Perante isto, não nos podemos
admirar se eclodirem situações descontroladas. Já em 2008 falei
desta possibilidade, porque a situação já então era gravíssima. A
última manifestação do 15 de Setembro foi uma eloquente
demonstração de um comportamento sem mácula e uma cidadania
exemplar. O 15 de setembro foi aquilo que eu considero um;
verdadeiro plebiscito. E muitos não saíram à rua porque são amorfos
e timoratos, mas no dia seguinte foram os primeiros a juntar-se aos
que participaram, como se tivessem ganho.
A Igreja tem tido uma
postura prudente em temos de comunicação. D. José Policarpo disse
que a «rua não resolve nada». Subscreve?
Muito estimo as palavras do Cardeal
Patriarca, mas creio que a rua pode resolver, remotamente. Repare
que as pessoas saem à rua em busca de uma certa eficácia fruto das
suas acções. D. José Policarpo está a pensar em reformas e
soluções, mas, no fundo, a multidão que sai à rua quer dizer ao
governo que não está a ser ouvida. «Estamos a ser barbaramente
penalizados», «tenham pena de nós», «ajudem-nos». É isto que se
«diz» quando o povo vem para a rua. Se a estruturas democráticas
estão atentas à realidade, pelos menos dizem que não são surdas nem
mudas, então devem ouvir os gritos e responder aos clamores. Uma
manifestação é uma voz, um texto, uma mensagem. Não se lembra da
manifestação protagonizada por dezenas de milhares de professores
vindos de todo o país que desceram juntos a Avenida da Liberdade
contra as medidas do governo Sócrates? Não vi violência, nem
desmandos.
O papel da igreja é de
crescente complementaridade a um Estado a esvaziar-se de
funções?
O papel da Igreja é, para começar,
de grande sabedoria e de veicular uma atitude pedagógica para
refrear comportamentos violentos. Deve actuar com a Doutrina Social
da Igreja e não ter receio de defender os direitos. Mas não
gostaria de ver a igreja a contra-vapor, quando o vapor é a luta
pela justiça. A igreja deve ser uma locomotiva, abrir caminho.

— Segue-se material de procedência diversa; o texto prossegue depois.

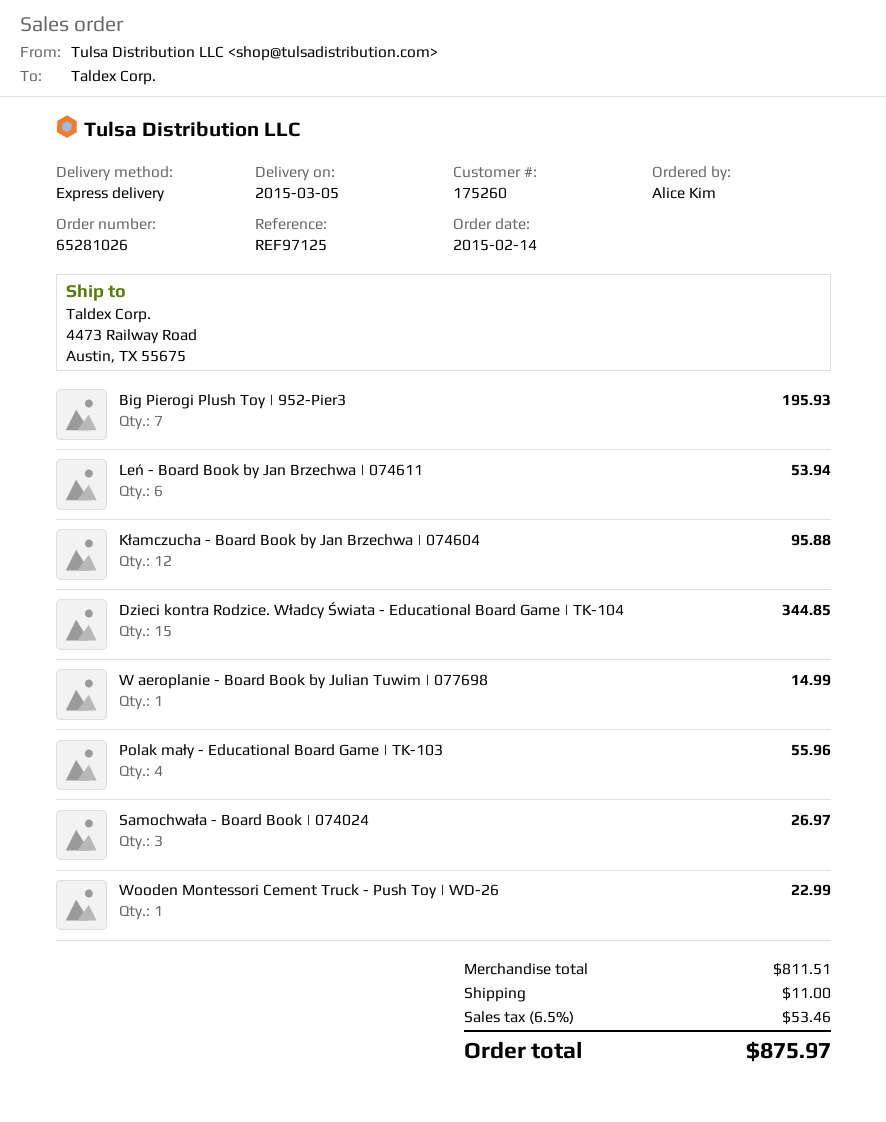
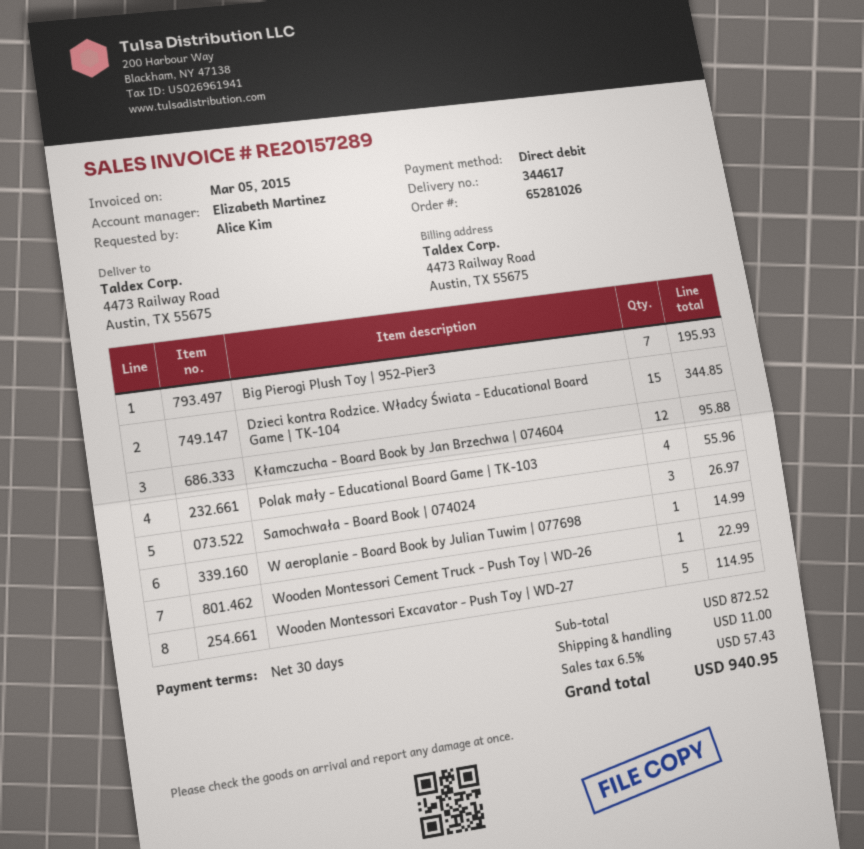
Leń - Board Book by Jan Brzechwa | 074611: 6 for 53.94 -> none
Wooden Montessori Excavator - Push Toy | WD-27: none -> 5 for 114.95
subtotal: 811.51 -> 872.52
tax: 6.5% = 53.46 -> 6.5% = 57.43
total: 875.97 -> 940.95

Referiu o termo pedagogia.
Há um défice de pedagogia nos mais variados quadrantes da sociedade
em que nos inserimos?
Falta muita pedagogia e muita
lucidez. Veja que este governo não se preocupou em comunicar as
medidas de austeridade de forma metódica, organizada e sequencial.
O que vimos é um governo com uma crise de soluços e que insiste na
teoria de atirar o barro à parede a ver se pega. A estratégia é
apresentar de forma inicial um cenário apocalíptico, para depois ir
recuando aos poucos. Pinguinha a pinguinha, de forma matreira, um
típico tratamento de ingénuos.
O povo ainda acredita neste
governo?
Faz-me lembrar o caso daquele
elemento do casal que foi infiel e depois regressa, como se nada
fosse. Pode haver perdão, mas a marca da desconfiança não
desaparece. Uma parte significativa do povo português já não confia
e antevê a cada minuto um novo "tsunami". As pessoas andam
desconfiadas e isto é terrível. O crescimento económico depende da
confiança, mas para se registar crescimento cultural e psicológico
é rigorosamente igual. Se numa sala de aula um aluno interioriza
que o professor, tem qualquer coisa contra ele, este individuo é um
vencido logo à partida. Também aqui mais vale franqueza em
comunicar ideias.
Os professores e os
políticos deviam ser, pelo menos em tese, referências e formadores
de consciências. Pensa que estão a cumprir essa
função?
A ministra da Justiça afirmou,
durante a sua alocução nas jornadas parlamentares do PSD e do CDS,
que devia haver uma exigência ética para os políticos e que «nós
devemos ser um exemplo». Ela estava a "pregar" para os seus
colegas, numa altura em que um certo tipo de fazer política está
desacreditada. A política é o espelho da sociedade. Vivemos numa
sociedade desvalorizada e de contra-cultura, que resiste a
reflectir, quando existe gente sábia e capaz no país para o fazer.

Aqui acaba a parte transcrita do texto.